Everything You Need to Know About Cat Flu 8

  • Difficulty breathing: The virus attacks the mucous membranes in the nose, palate, and tongue and multiplies in these areas.
  • Hyperthermia: The cat first develops hyperthermia, which can be very severe! (sometimes over 40 ° C!).
  • Loss of appetite: They usually lose their hunger quickly, which is always problematic in cats because you have to start worrying as soon as they have not eaten for 48 hours.
  • Phlegm: Then in very many cases the nose runs and the eyes water. It often happens that so much mucus is produced that the cat’s sense of smell is impaired, which of course does not help the cat to eat again. The formation of mucus is accompanied by loud breathing noises (whistling) and the cat sneezes or coughs.

The crises can vary in severity: They can range from mild hyperthermia to breathing problems that are so severe that they can lead to death.

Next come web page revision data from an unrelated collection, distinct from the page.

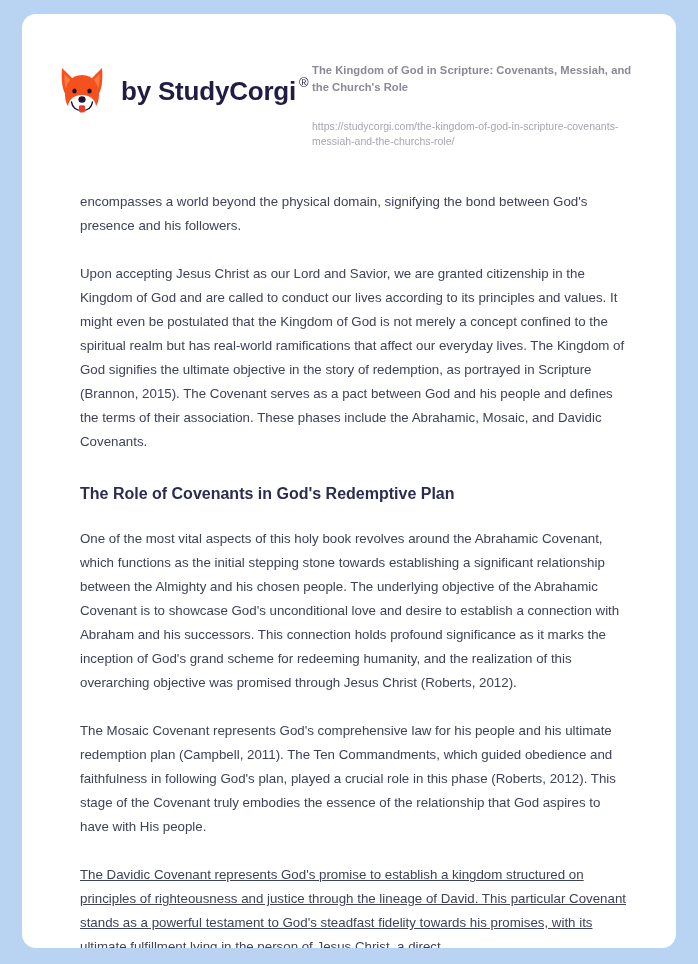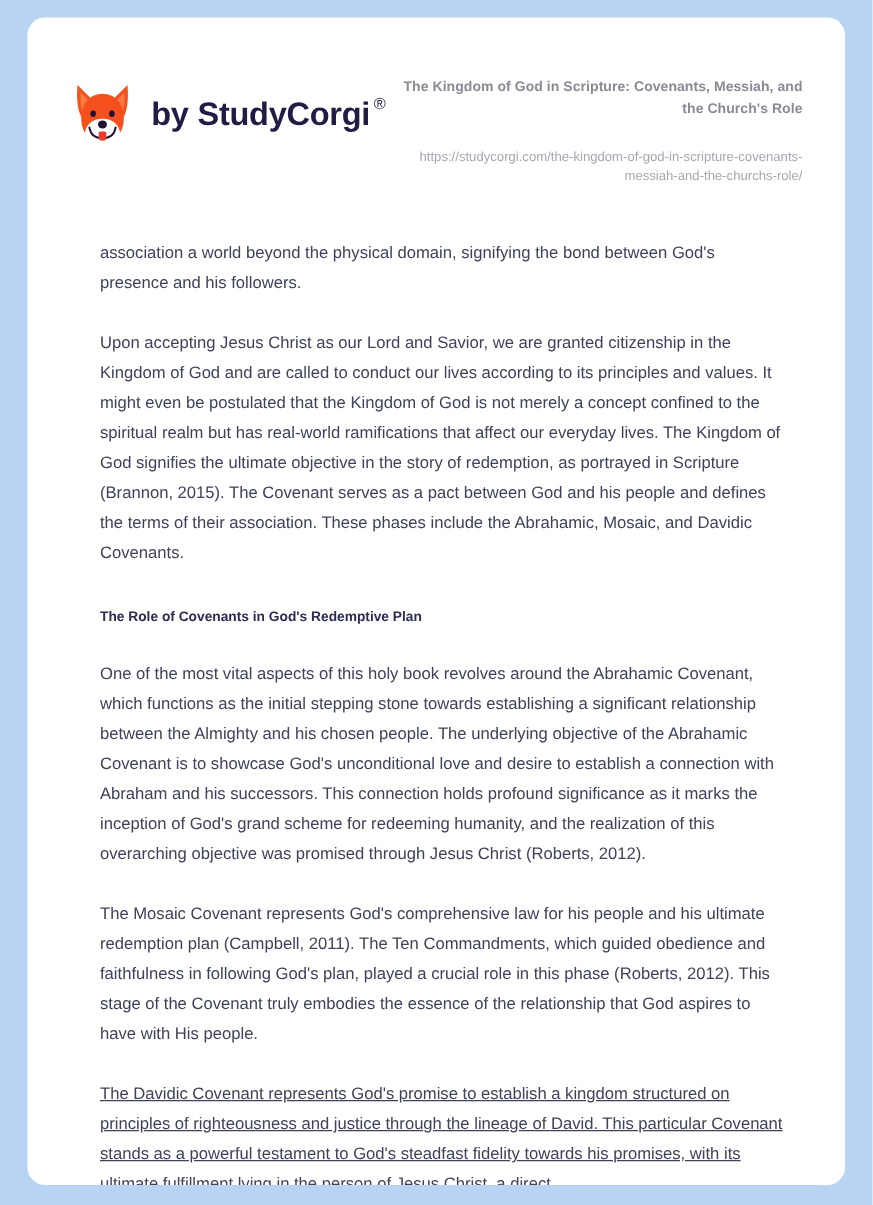"The Kingdom of God in" .doc-meta { text-align: right -> left }
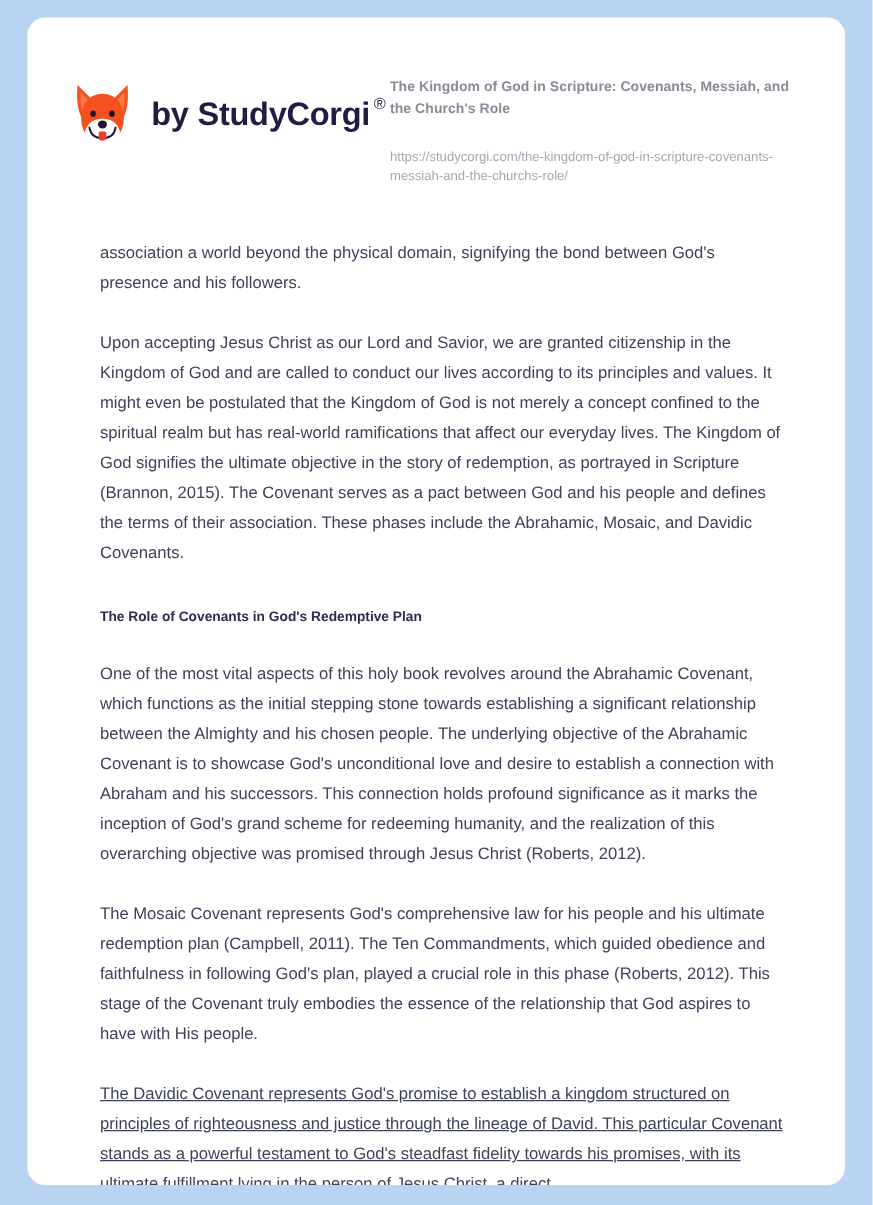"association a world beyond the" p.para { text: association -> encompasses }
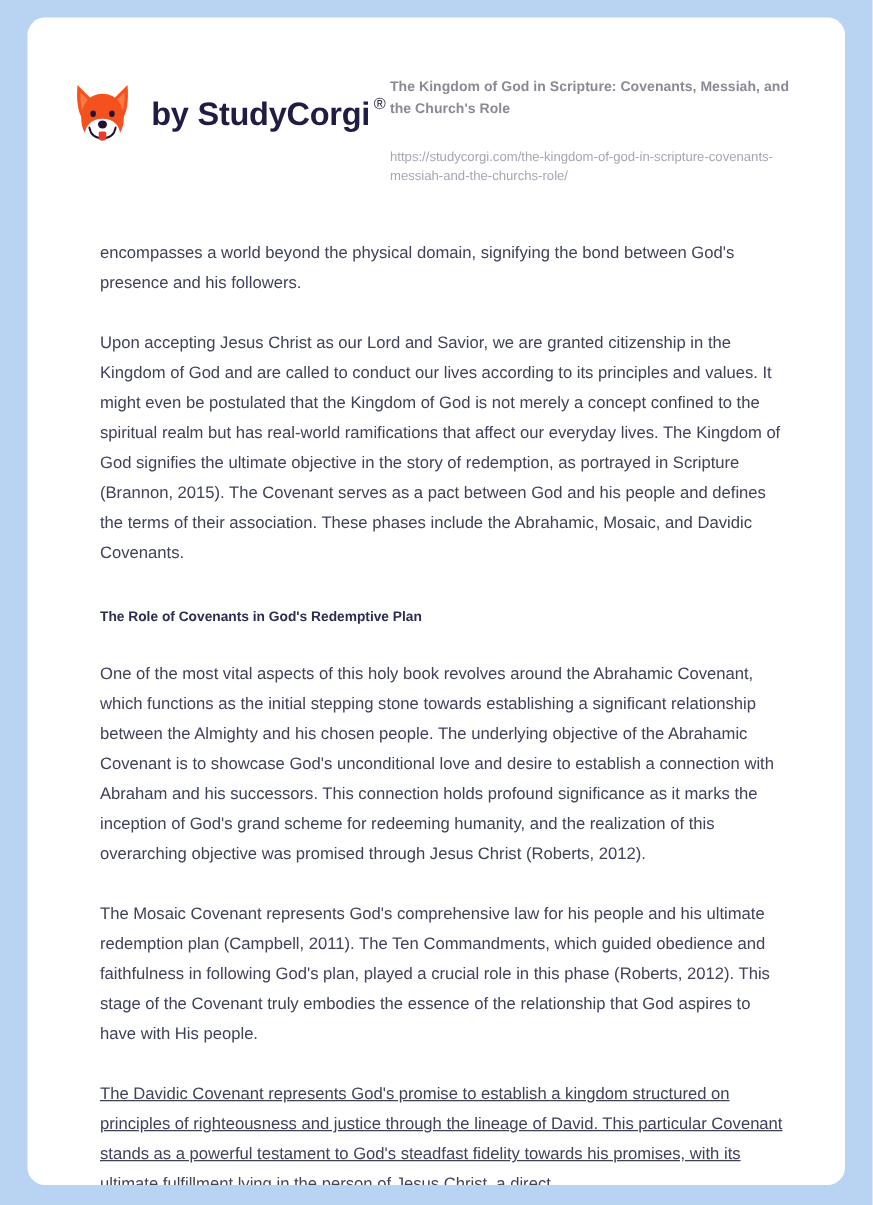"The Role of Covenants in" .section-heading { font-size: 11px -> 16px }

Kittens and old animals are the most sensitive because their immune systems are weaker.

Do not hesitate to make an appointment with the vet in the event of a crisis, or an emergency appointment if the symptoms appear suddenly and are severe: the outlook for a cat with a weak immune system is poor.

How can you treat cat flu?

In some crises, a stay in a veterinary clinic may be necessary, and in some cases even in the form of emergency treatment, because the disease can be life-threatening in the worst cases (small kittens, old cats, cats that have been sick before). ..).

Treatment of symptoms and antibiotics will be given while giving the immune system time to defend itself. A crisis often lasts for several days. Inhalations are then often prescribed to help the cat gradually clear the mucus from its airways. Further treatment is usually carried out at home for one to two weeks.

You can find detailed information on treating cat flu here.

Prevent cat flu with vaccination

Everything You Need to Know About Cat Flu 9

It is therefore common to have cats vaccinated against this disease. However, you have to be aware that the vaccination is not effective against all cat flu pathogens. A vaccinated cat is much less likely to get this disease, but it is not immune to it if it is infected with a germ that the vaccination does not work against! There are pathogens against which there is no vaccine on the market. Since the disease is very common in cats and is also highly contagious, the positive effects of vaccinations are clearly visible: The number of sick animals decreases significantly when vaccinated.

Kittens in particular need protection – especially if they are born in an environment where they live with other cats. Old cats also need special protection. Cats that are out in the open and are therefore in contact with the pathogens more often must also be vaccinated as a matter of priority.

Vaccination can only be omitted for a cat that lives indoors and is not in contact with other cats, but even with such a specimen one should at least think about it: there is a very small risk that the owners bring home viruses if you come into contact with them yourself because they are quite resistant.

Animals that already have the disease are usually vaccinated, even if they have been carrying the virus for their entire life. The vaccination stimulates your immune system and makes it react faster when the virus spreads in the blood. When the animal already carrying the disease goes through a crisis, the body’s rapid response weakens the virus and the crisis is often much less severe than in non-vaccinated animals. Therefore, vaccinating a cat that has feline flu is worth considering!